== Extracted entries ==
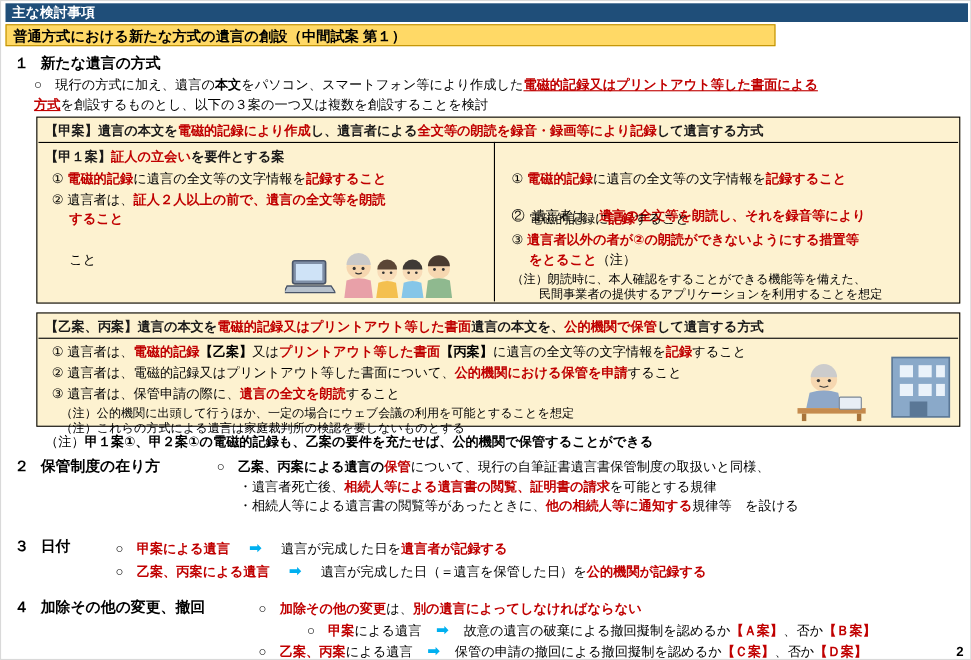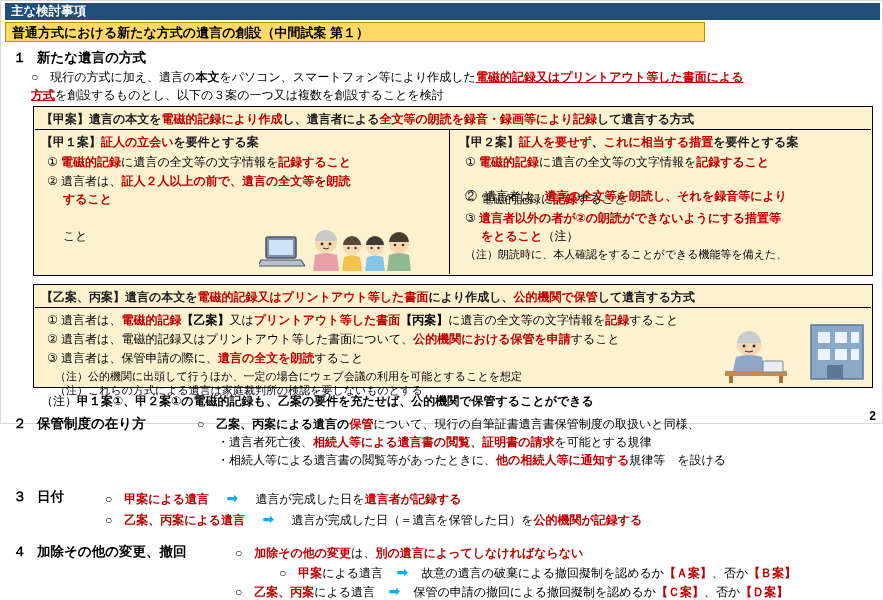--- a/index.html
+++ b/index.html
@@ -19,7 +19,7 @@
   .page {
     position: relative;
     width: 883px;
-    height: 424px;
+    height: 600px;
     box-sizing: border-box;
     border: 1px solid #d9d9d9;
   }

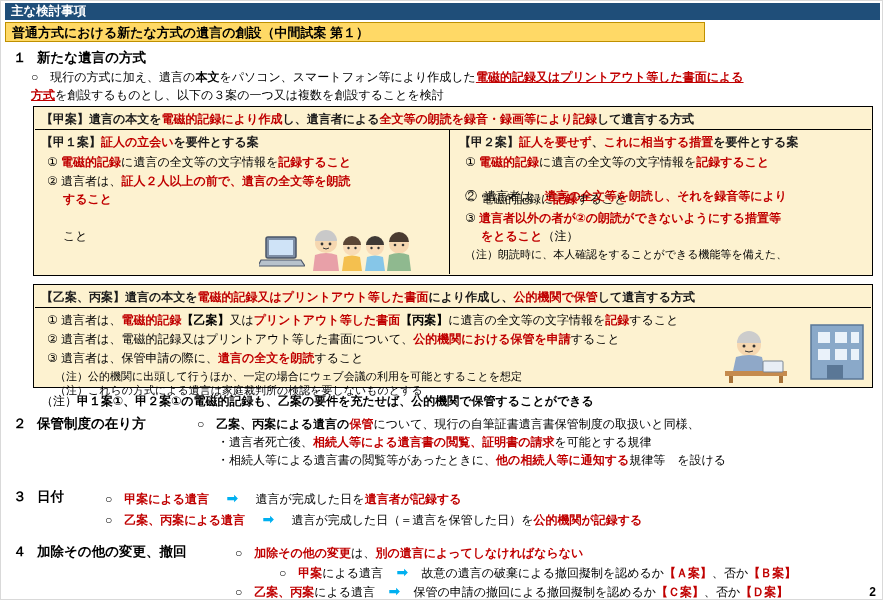--- a/index.html
+++ b/index.html
@@ -202,9 +202,6 @@
     </g>
   </svg>
 
-  <div class="box-head" style="top:133px; left:458px;">
-    <span>【甲２案】</span><span class="red">証人を要せず</span><span>、</span><span class="red">これに相当する措置</span><span>を要件とする案</span>
-  </div>
 
   <div class="line" style="top:153px; left:464px;">
     <span>①</span>

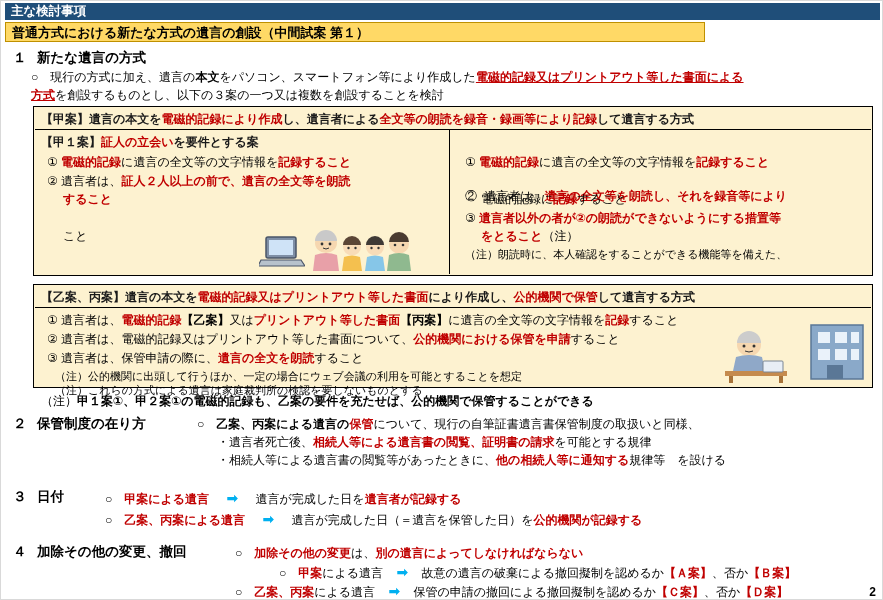--- a/index.html
+++ b/index.html
@@ -225,6 +225,7 @@
   </div>
 
   <div class="line small" style="top:245px; left:464px;">（注）朗読時に、本人確認をすることができる機能等を備えた、</div>
+  <div class="line small" style="top:259px; left:489px;">民間事業者の提供するアプリケーションを利用することを想定</div>
 
   <div class="box" style="top:283px; left:32px; width:840px; height:104px;"></div>
 

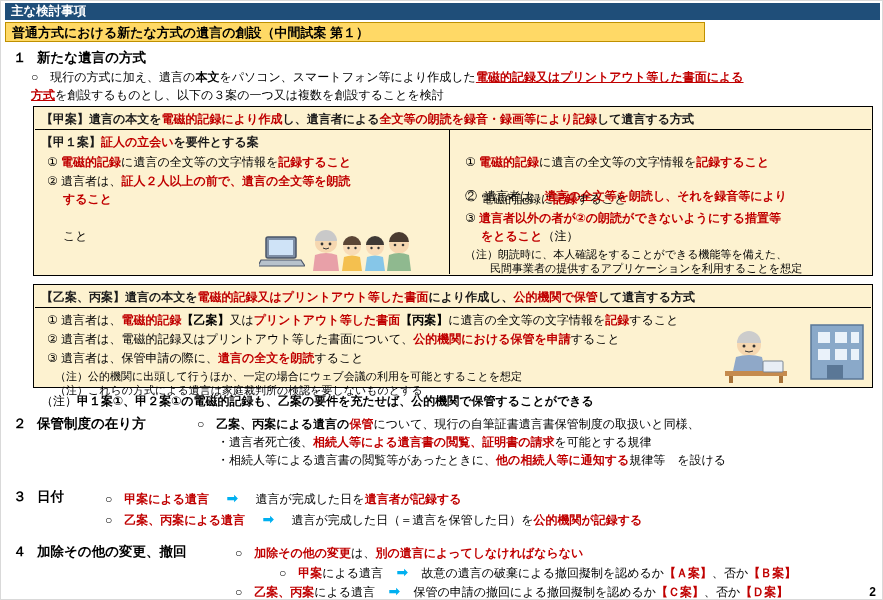--- a/index.html
+++ b/index.html
@@ -230,7 +230,7 @@
   <div class="box" style="top:283px; left:32px; width:840px; height:104px;"></div>
 
   <div class="box-head" style="top:288px; left:40px;">
-    <span>【乙案、丙案】</span><span>遺言の本文を</span><span class="red">電磁的記録又はプリントアウト等した書面</span><span>により作成し、</span><span class="red">公的機関で保管</span><span>して遺言する方式</span>
+    <span>【乙案、丙案】</span><span>遺言の本文を</span><span class="red">電磁的記録又はプリントアウト等した書面</span><span>遺言の本文を、</span><span class="red">公的機関で保管</span><span>して遺言する方式</span>
   </div>
   <div class="hline" style="top:306px; left:34px; width:836px;"></div>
===
How many lines of the entries contain the string "head"? Answer with a number and no other words.

2